Julia se quedó paralizada, muda de terror, sin poder moverse. El hombre avanzó por el salón. Las luces de la terraza recortaban su alta figura en gabardina. A cuatro metros de ella se detuvo.
—¡Por Dios! —gimió Julia—. ¿Qué quiere? ¿Quiere dinero?… ¡Por favor! ¡Le daré dinero, sí, se lo daré!
Chaves parecía tranquilo, aplomado, como si le hablara a una amiga en una noche maravillosa. Pero allí no había amigos y Chaves tenía un arma con la que apuntaba a Julia.
—¿Eres tú Julia? ¿Julia Andreu? —preguntó.
El temblor no le dejaba responder a Julia. La boca se le movía sin cesar. Sintió que le fallaban las piernas. Chaves insistió, con su misma voz pausada y tranquila.
—¿Eres la mujer del inspector Flores? ¿Manuel Flores?
Julia asintió moviendo la cabeza, incapaz de hablar.
En ese momento se encendieron las luces y una de las puertas que comunicaba el salón con el resto de la casa se llenó de gente. Dos niñas y una mujer que comenzaron a gritar. Una de las niñas salió corriendo y se abrazó a la mujer a la que Chaves estaba apuntando.
—¡Mamá! —gritó—. ¡Mamaíta, mamá!
—¡Al suelo! —gritó ahora Chaves, moviendo la pistola—. ¡Al suelo!
La otra mujer se abrazó a la niña que parecía mayorcita y se tumbaron en el suelo sin dejar de llorar y gritar. Chaves movió la pistola hasta tener a tiro a Julia.
—¿Eres tú Julia? —preguntó, otra vez tranquilo.
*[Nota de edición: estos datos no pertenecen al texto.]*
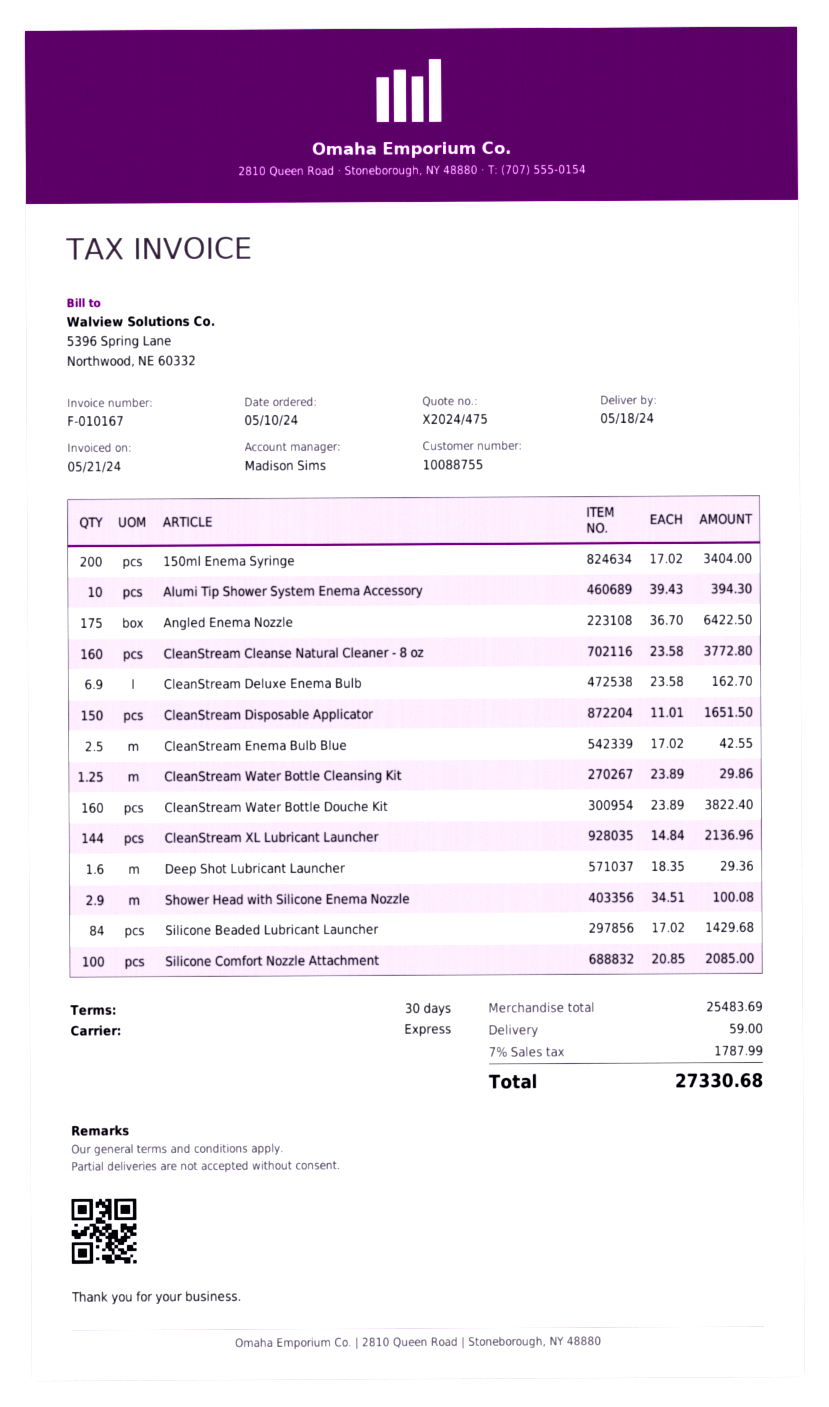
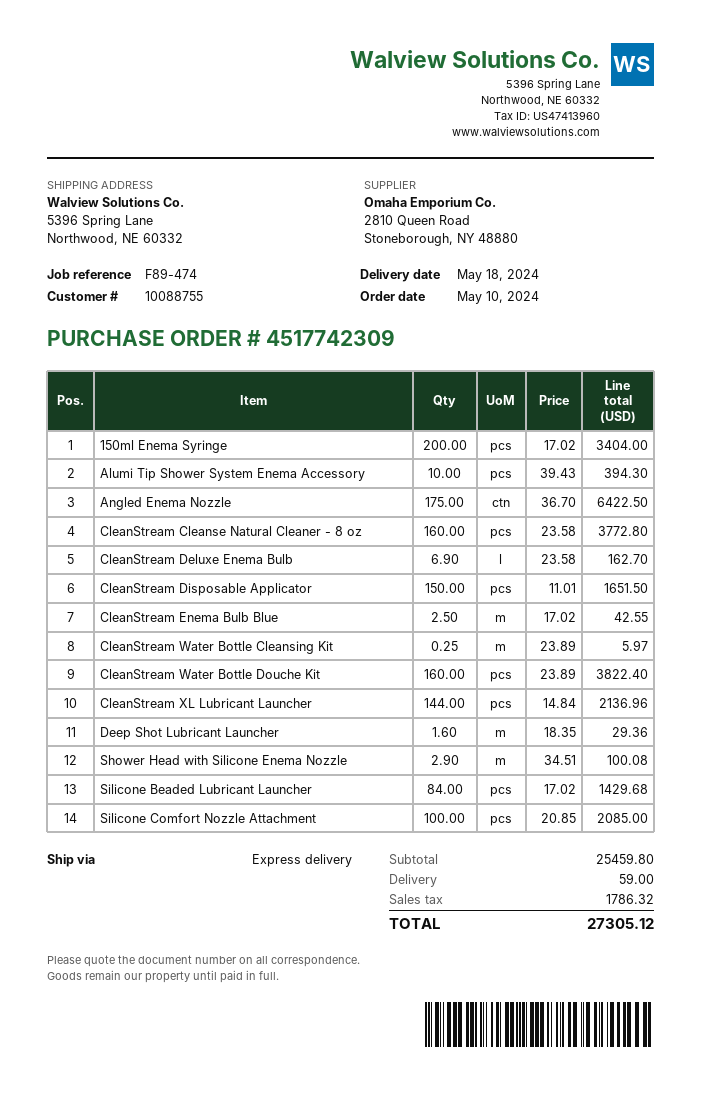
CleanStream Water Bottle Cleansing Kit: 1.25 x 23.89 = 29.86 -> 0.25 x 23.89 = 5.97
subtotal: 25483.69 -> 25459.80
tax: 1787.99 -> 1786.32
total: 27330.68 -> 27305.12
Flores le señaló uno de los jardines, que se había iluminado súbitamente. El helicóptero giró sobre sí mismo.
—¡Allí! —indicó—. ¡Allí!
Flores se asomó aún más. Empezó a ver las tapias familiares, el jardín con los cenadores al fondo y la piscina, la enorme terraza en el primer nivel. Las figurillas dentro del salón.
—¡Julia! —gritó Flores y se dispuso a saltar.
Chaves se dio la vuelta al escuchar el estruendo del motor del helicóptero. Vio la masa negra del helicóptero sobre el jardín.
Giró la pistola.
Flores cayó dando vueltas, consciente de que no tenía que soltar la pistola. Se puso en pie y corrió hacia los escalones de la terraza. El helicóptero se posó detrás de él levantando corrientes de aire.
—¡Juliaaa! —volvió a gritar Flores—. ¡Juliaaa!
Entonces vio a la figura alta con gabardina que estaba apuntándolo. Se abrió de piernas y disparó sin pensar. Era un blanco magnífico iluminado por los faroles. La figura alta se contrajo, pero continuó de pie. Flores volvió a disparar, al mismo tiempo que atravesaba la terraza a la carrera.
Fue Cristina la primera que se abrazó a él.